REVIEW: http://review.gluster.org/7512 (features/locks: Remove stale inodelk objects from 'blocked_locks' list) posted (#1) for review on master by Krutika Dhananjay (kdhananj)
REVIEW: http://review.gluster.org/7512 (features/locks: Remove stale inodelk objects from 'blocked_locks' list) posted (#2) for review on master by Krutika Dhananjay (kdhananj)
REVIEW: http://review.gluster.org/7531 (rpcsvc: Ignore INODELK/ENTRYLK/LK for throttling) posted (#2) for review on master by Pranith Kumar Karampuri (pkarampu)
REVIEW: http://review.gluster.org/7531 (rpcsvc: Ignore INODELK/ENTRYLK/LK for throttling) posted (#3) for review on master by Pranith Kumar Karampuri (pkarampu)

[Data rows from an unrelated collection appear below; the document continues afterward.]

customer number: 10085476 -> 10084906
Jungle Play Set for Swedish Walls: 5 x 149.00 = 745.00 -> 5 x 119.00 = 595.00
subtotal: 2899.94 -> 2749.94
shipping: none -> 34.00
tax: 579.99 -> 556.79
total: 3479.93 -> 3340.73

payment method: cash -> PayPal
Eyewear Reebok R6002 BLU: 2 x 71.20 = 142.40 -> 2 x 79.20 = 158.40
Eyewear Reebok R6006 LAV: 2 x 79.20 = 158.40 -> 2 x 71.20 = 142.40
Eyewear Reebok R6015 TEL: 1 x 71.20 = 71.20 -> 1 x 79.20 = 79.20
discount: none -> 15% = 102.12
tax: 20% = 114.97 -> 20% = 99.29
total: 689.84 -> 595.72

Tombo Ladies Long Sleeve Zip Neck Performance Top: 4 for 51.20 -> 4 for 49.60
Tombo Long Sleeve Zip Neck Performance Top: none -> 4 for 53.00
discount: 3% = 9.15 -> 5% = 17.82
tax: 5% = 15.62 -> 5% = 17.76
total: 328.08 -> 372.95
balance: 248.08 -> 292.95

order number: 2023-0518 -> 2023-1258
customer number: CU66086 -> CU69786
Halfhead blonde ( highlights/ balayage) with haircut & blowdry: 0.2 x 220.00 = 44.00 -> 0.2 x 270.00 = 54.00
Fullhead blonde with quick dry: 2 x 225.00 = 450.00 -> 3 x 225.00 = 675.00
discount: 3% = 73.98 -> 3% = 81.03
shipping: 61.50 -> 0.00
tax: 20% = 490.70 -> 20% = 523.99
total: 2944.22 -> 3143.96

COMMIT: http://review.gluster.org/7531 committed in master by Anand Avati (avati) ------ commit bc434b3ca961757ade8c6093f4ff0dbe4b3a4672 Author: Pranith Kumar K <pkarampu> Date: Wed Apr 23 14:05:10 2014 +0530 rpcsvc: Ignore INODELK/ENTRYLK/LK for throttling Problem: When iozone is in progress, number of blocking inodelks sometimes becomes greater than the threshold number of rpc requests allowed for that client (RPCSVC_DEFAULT_OUTSTANDING_RPC_LIMIT). Subsequent requests from that client will not be read until all the outstanding requests are processed and replied to. But because no more requests are read from that client, unlocks on the already granted locks will never come thus the number of outstanding requests would never come down. This leads to a ping-timeout on the client. Fix: Do not account INODELK/ENTRYLK/LK for throttling Change-Id: I59c6b54e7ec24ed7375ff977e817a9cb73469806 BUG: 1089470 Signed-off-by: Pranith Kumar K <pkarampu> Reviewed-on: http://review.gluster.org/7531 Tested-by: Gluster Build System <jenkins.com> Reviewed-by: Krutika Dhananjay <kdhananj> Reviewed-by: Anand Avati <avati>
COMMIT: http://review.gluster.org/7512 committed in master by Anand Avati (avati) ------ commit 500a656c91558dd7913f572369f20b8550e9e98d Author: Krutika Dhananjay <kdhananj> Date: Sat Apr 19 20:03:38 2014 +0530 features/locks: Remove stale inodelk objects from 'blocked_locks' list * In the event of a DISCONNECT from a client, as part of cleanup, inodelk objects are not removed from the blocked_locks list before being unref'd and freed, causing the brick process to crash at some point when the (now) stale object is accessed again in the list. * Also during cleanup, it is pointless to try and grant lock to a previously blocked inodelk (say L1) as part of releasing another conflicting lock (L2), (which is a side-effect of L1 not being deleted from blocked_locks list before grant_blocked_inode_locks() in cleanup) if L1 is also associated with the DISCONNECTing client. This patch fixes the problem. * Also, the codepath in cleanup of entrylks seems to be granting blocked inodelks, when it should be attempting to grant blocked entrylks, which is fixed in this patch. Change-Id: I8493365c33020333b3f61aa15f505e4e7e6a9891 BUG: 1089470 Signed-off-by: Krutika Dhananjay <kdhananj> Reviewed-on: http://review.gluster.org/7512 Reviewed-by: Raghavendra G <rgowdapp> Reviewed-by: Pranith Kumar Karampuri <pkarampu> Tested-by: Gluster Build System <jenkins.com> Reviewed-by: Krishnan Parthasarathi <kparthas> Reviewed-by: Anand Avati <avati>
REVIEW: http://review.gluster.org/7560 (features/locks: Remove stale entrylk objects from 'blocked_locks' list) posted (#1) for review on master by Krutika Dhananjay (kdhananj)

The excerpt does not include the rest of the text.